ホッブに続いて妹にまで圧迫を加えられて、ラルフは思い悩みながらその場を離れようとした。
……というかどいつもこいつも、応援する気があるのはいいけど力技過ぎるだろ。ジュレミーなんて強引を通り越して反則技だ。
そんなことを考えていたところへ、アントンが息せき切ってやってきた。
「おいラルフ!」
「ん? どうしたアントン」
研究室の同窓は、興奮しながらまくしたてた。
「今日まで知らなかったけど、おまえ妹居たのか!? 教えてくれないなんて水くせえじゃないか! ていうかジュレミーちゃん? 何あの子、すっげ可愛いじゃないかよ! しかもおまえんち母ちゃんも美人だし! なんでおまえだけ、こんな出来なの!? いやそれはどうでもいい! そうじゃなくてだな!」
「落ち着けよ……つまり何が言いたいんだ?」
唾を飛ばしまくるアントンを辟易しながらなだめ、ラルフは嘆息しながら先を促した。
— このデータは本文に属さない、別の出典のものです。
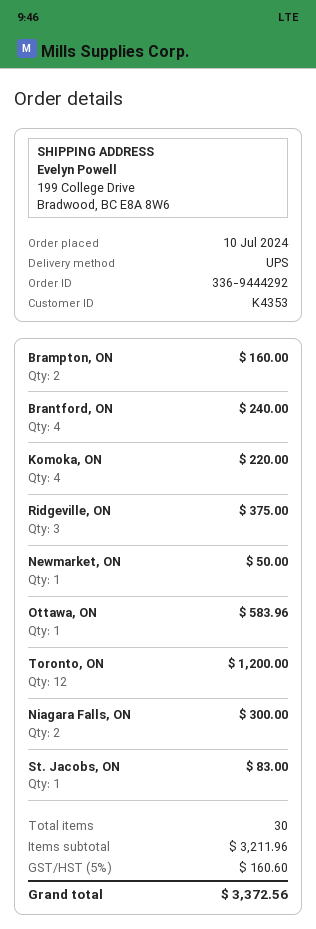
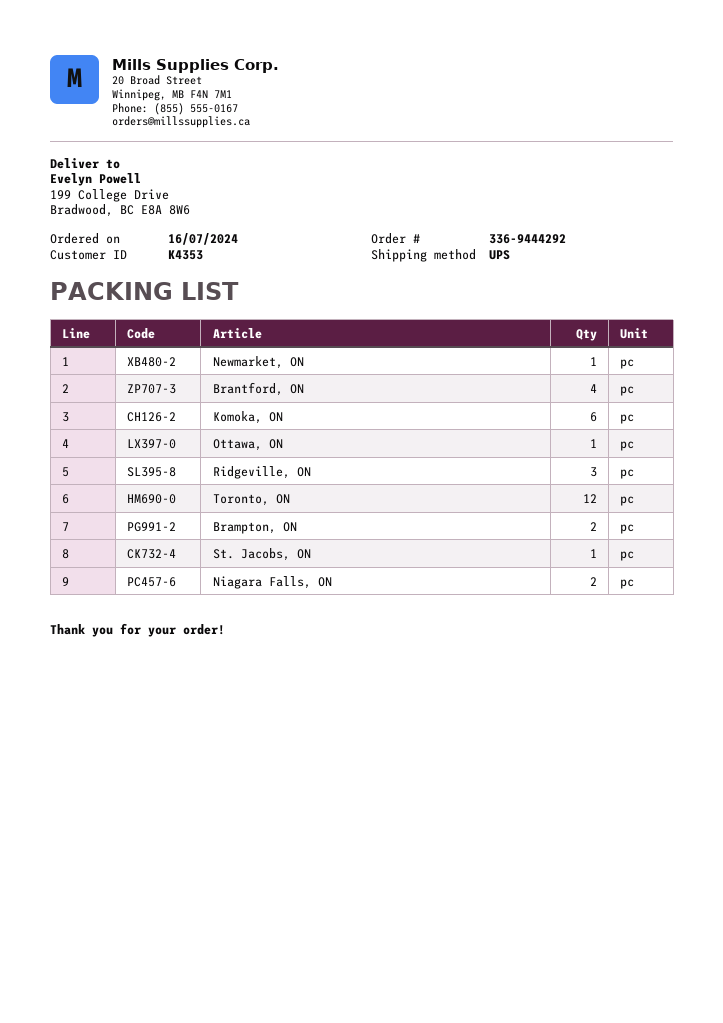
order date: 2024-07-10 -> 2024-07-16
Komoka, ON: 4 -> 6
自分のことだけでも手一杯なのに、さっきからどいつもこいつも……。
言われた通りに一回口をつぐんで深呼吸したアントンは、目をキラキラさせながらラルフにすり寄ってきた。
「ジュレミーちゃんを紹介してくれ、御義兄様!」
「アレだけは絶対止めとけ!」
友人の頼みに、心の底からラルフは叫んだ。